UN DESCONOCIDO POETA PERUANO
La obra de José María de Romaña (Arequipa, 1924 – Lima, 2009) bien merece incluirse en lugar destacado dentro de la poesía cristiana en lengua española. Tras casi veinte años como sacerdote jesuita, abandonó la dicha orden y se casó con la sueca Ulla-Lena Benson, con quien tuvo seis hijos.
Cuando alguien le preguntó si no había tardado mucho en colgar los hábitos, Romaña dijo: “Lo grave es que uno puede servir para algún trabajo y no tener vocación; eso es lo que me pasaba a mí. Me decía, esto debe ser como estar casado con una mujer maravillosa y no quererla, pero sabes que te enamorarás de ella. Y no te enamoras nunca. Y todo es tan apasionante, las casas de estudios y las bibliotecas de los jesuitas son espectaculares pero algo me faltaba, no me sentía realizado”.

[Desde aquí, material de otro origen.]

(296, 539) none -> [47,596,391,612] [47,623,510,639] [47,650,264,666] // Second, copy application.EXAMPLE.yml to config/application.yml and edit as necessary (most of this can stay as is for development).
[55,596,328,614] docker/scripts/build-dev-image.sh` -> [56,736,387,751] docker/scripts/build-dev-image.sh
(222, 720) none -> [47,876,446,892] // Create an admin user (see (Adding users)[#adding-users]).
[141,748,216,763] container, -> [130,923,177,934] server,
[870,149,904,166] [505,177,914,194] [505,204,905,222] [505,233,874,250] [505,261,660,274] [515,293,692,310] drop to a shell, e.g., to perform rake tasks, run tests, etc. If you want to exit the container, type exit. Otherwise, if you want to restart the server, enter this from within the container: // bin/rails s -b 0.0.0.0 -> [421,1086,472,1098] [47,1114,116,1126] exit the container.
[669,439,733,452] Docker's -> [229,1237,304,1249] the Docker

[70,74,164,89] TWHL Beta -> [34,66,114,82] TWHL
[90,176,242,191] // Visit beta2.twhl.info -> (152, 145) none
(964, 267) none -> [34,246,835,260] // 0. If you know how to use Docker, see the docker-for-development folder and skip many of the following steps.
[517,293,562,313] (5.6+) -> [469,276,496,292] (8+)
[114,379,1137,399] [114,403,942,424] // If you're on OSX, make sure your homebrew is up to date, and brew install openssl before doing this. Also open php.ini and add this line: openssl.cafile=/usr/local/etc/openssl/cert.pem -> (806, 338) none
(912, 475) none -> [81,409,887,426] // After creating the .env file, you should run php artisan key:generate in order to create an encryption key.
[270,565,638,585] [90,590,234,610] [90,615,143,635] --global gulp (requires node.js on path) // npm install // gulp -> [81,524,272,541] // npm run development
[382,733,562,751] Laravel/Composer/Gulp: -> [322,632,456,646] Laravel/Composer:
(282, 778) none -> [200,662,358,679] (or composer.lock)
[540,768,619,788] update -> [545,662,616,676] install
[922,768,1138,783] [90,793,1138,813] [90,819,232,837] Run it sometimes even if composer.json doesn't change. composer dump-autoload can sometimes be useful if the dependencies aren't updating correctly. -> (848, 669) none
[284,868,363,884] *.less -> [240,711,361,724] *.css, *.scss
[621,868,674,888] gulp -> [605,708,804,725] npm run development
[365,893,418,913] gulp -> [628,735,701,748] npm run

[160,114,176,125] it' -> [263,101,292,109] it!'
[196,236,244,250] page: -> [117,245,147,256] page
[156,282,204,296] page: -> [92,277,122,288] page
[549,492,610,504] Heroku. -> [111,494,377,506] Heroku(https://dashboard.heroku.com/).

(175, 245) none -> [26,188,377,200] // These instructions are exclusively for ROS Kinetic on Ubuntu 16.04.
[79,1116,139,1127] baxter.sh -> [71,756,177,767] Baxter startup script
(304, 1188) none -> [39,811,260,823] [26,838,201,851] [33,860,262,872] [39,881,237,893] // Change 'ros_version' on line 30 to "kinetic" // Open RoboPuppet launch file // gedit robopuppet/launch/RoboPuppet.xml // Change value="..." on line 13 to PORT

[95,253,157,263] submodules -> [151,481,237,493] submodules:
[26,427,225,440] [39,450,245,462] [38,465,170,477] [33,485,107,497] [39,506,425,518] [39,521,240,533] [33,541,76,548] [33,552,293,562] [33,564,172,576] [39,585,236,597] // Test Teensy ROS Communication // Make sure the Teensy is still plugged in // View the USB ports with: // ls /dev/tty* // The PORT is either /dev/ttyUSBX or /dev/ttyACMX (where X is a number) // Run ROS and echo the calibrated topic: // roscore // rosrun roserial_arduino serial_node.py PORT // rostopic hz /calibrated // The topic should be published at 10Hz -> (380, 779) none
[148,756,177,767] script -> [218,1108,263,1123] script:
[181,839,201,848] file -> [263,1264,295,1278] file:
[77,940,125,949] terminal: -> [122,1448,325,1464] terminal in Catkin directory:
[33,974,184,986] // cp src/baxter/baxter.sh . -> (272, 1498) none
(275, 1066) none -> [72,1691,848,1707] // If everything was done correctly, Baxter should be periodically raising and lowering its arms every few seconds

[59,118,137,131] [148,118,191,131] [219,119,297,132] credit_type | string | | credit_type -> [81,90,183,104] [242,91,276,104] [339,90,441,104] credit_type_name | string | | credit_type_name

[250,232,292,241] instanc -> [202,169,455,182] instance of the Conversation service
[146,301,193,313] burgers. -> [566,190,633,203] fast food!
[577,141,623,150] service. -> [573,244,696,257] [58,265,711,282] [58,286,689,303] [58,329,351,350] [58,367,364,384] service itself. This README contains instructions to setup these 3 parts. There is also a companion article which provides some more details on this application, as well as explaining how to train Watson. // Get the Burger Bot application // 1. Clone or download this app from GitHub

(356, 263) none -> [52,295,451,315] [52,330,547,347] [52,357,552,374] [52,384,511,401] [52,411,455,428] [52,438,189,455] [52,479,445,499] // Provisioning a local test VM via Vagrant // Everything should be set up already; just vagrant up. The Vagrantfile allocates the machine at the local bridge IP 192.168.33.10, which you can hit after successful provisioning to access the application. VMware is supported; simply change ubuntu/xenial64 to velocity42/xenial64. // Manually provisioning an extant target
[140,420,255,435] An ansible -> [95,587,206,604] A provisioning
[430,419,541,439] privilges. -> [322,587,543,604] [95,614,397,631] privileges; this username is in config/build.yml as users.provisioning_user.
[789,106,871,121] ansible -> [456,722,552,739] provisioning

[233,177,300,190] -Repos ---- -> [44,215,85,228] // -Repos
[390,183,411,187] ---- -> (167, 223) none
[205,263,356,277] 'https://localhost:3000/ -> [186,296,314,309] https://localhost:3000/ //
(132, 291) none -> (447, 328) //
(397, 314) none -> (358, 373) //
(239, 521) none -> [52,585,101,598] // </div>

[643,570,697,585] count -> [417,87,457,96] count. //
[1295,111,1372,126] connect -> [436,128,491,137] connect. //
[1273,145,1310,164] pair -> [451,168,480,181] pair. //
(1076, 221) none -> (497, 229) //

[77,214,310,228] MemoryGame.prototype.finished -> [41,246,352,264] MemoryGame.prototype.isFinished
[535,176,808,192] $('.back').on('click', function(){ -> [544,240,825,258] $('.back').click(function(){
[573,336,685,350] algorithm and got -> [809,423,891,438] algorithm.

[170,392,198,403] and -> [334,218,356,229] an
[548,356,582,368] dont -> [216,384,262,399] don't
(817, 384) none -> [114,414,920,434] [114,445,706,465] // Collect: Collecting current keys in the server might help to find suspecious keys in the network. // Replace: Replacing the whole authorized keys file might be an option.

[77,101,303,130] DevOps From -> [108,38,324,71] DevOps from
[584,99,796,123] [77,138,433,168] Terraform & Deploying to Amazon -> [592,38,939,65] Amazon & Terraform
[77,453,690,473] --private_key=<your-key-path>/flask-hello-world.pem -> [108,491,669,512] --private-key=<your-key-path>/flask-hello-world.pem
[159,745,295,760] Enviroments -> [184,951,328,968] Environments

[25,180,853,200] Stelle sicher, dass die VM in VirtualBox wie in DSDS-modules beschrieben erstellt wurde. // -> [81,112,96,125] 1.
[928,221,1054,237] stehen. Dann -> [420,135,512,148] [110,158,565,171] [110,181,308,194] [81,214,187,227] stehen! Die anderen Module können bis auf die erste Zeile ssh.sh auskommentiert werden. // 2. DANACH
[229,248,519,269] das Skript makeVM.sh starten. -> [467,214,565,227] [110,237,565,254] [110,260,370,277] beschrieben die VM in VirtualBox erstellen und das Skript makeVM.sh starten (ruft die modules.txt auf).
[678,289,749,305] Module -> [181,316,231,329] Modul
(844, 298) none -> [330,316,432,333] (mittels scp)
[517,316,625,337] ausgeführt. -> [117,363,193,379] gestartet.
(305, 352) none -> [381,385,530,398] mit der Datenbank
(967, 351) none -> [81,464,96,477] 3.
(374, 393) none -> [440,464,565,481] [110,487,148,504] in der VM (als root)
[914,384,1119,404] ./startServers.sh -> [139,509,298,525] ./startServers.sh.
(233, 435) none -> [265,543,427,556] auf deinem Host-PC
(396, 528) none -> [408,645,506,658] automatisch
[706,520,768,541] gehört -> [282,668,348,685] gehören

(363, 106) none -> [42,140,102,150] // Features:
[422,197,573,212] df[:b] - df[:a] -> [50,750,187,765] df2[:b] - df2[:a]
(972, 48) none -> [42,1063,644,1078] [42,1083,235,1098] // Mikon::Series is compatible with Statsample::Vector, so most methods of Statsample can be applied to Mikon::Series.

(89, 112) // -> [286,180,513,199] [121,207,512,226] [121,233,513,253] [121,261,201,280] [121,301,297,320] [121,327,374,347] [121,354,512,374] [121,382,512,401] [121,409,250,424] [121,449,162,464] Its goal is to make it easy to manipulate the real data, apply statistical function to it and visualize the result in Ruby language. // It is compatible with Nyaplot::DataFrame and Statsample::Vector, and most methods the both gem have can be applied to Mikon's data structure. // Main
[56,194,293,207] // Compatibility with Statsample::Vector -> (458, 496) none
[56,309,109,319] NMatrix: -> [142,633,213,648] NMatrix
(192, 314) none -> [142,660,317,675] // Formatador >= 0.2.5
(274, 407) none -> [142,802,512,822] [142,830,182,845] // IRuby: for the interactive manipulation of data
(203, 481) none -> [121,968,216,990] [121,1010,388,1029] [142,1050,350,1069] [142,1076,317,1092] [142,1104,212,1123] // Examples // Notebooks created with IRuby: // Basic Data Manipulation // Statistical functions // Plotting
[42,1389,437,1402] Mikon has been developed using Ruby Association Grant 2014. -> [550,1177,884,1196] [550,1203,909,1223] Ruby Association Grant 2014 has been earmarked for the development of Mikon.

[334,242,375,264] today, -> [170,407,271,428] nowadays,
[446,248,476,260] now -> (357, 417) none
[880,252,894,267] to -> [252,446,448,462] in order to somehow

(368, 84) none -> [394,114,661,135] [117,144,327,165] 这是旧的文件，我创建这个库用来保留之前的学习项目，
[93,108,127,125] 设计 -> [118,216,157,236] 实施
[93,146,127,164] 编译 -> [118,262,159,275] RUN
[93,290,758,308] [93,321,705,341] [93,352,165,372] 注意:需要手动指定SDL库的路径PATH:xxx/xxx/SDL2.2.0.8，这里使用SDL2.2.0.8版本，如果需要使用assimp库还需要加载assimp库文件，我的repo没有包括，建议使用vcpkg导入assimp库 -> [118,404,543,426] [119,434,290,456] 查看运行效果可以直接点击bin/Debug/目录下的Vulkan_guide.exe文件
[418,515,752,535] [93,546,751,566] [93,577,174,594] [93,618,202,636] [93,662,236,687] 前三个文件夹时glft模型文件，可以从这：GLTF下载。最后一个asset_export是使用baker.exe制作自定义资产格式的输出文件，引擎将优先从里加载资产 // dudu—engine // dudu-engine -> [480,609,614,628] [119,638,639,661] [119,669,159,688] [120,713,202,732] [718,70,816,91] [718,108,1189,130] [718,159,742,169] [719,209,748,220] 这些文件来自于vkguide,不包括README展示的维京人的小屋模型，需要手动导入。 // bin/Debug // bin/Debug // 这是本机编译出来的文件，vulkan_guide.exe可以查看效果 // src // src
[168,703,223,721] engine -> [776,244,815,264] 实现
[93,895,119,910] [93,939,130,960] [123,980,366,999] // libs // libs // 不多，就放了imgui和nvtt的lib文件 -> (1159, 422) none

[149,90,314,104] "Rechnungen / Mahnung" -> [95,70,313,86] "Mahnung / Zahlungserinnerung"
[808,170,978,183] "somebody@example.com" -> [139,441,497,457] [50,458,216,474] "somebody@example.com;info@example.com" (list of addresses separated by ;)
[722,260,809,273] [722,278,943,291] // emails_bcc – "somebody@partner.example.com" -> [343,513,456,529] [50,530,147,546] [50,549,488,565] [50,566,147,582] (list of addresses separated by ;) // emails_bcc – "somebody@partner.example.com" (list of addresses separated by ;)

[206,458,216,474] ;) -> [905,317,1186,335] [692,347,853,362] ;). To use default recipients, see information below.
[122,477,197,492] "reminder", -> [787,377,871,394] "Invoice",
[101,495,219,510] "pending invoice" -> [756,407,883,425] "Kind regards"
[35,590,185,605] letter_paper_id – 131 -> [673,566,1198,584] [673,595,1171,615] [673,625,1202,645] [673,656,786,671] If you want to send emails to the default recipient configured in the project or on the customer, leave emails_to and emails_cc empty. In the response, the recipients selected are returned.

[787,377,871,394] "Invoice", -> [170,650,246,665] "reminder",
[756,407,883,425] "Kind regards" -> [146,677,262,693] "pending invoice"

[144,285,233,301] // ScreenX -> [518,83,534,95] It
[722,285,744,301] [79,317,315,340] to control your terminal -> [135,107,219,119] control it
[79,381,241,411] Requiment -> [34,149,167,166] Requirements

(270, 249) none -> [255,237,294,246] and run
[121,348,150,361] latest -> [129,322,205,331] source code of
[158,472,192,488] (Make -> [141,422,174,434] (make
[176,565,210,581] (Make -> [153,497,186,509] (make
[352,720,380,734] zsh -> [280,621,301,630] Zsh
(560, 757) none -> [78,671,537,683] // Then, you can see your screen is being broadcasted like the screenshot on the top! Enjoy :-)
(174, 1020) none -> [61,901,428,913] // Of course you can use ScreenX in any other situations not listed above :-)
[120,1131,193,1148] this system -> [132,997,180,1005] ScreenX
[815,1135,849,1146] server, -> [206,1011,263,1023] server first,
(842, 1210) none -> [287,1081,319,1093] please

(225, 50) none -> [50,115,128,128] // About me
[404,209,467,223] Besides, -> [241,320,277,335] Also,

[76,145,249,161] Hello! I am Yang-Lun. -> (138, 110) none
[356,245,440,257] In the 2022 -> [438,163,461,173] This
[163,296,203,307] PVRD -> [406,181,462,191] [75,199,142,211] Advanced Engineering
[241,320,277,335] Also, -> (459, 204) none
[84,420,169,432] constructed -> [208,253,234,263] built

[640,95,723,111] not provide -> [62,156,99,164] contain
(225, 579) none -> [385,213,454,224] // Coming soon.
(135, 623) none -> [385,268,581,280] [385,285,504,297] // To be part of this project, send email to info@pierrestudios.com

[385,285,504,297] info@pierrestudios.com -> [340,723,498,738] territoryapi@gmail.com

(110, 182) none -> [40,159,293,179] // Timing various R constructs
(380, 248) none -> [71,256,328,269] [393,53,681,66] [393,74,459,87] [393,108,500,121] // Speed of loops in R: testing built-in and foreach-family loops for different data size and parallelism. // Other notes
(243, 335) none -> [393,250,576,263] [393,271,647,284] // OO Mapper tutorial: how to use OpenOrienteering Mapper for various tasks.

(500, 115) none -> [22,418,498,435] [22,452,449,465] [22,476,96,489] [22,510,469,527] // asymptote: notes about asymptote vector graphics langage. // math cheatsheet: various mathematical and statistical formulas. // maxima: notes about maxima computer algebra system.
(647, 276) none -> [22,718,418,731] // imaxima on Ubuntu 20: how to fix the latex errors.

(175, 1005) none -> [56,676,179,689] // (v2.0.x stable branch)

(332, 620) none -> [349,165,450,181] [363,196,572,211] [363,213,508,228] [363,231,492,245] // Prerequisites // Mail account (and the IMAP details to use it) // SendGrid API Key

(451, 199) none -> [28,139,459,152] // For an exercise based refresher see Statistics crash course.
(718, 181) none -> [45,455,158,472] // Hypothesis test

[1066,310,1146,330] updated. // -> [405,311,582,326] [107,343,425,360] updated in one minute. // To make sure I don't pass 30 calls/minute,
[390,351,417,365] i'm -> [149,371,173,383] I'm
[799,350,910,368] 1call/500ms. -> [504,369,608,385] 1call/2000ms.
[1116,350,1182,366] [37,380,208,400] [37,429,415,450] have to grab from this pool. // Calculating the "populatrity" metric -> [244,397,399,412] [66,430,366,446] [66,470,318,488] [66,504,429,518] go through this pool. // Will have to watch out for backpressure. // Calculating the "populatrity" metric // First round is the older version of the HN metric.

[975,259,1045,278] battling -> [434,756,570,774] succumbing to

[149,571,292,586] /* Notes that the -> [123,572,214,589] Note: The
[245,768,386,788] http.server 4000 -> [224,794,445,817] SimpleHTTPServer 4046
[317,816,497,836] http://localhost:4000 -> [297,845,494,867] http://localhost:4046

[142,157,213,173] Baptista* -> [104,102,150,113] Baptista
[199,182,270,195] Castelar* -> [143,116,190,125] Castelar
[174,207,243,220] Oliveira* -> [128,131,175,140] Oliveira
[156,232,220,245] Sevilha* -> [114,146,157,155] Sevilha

Cualquier peruano diría que Romaña se fue como un patriota, pues falleció un 28 de julio, Día de la Independencia.
Lo cierto es que este filósofo, teólogo, periodista y escritor, llevó una vida discreta en medio del mundo de los medios de comunicación escritos:
fue director de dos importantes periódicos (La Prensa y Correo), además de jefe de editorial del diario El Sol y colaborador del prestigioso semanario Caretas. Publicó un poemario titulado “En la orilla del tiempo” y dejó dos libros inéditos.
Mostremos, sin mayores preámbulos, dos excelentes poemas de Romaña. Él nunca apagó su fe por el Dios que se hizo carne, por el Cristo que le sigue acompañando por los reinos esenciales.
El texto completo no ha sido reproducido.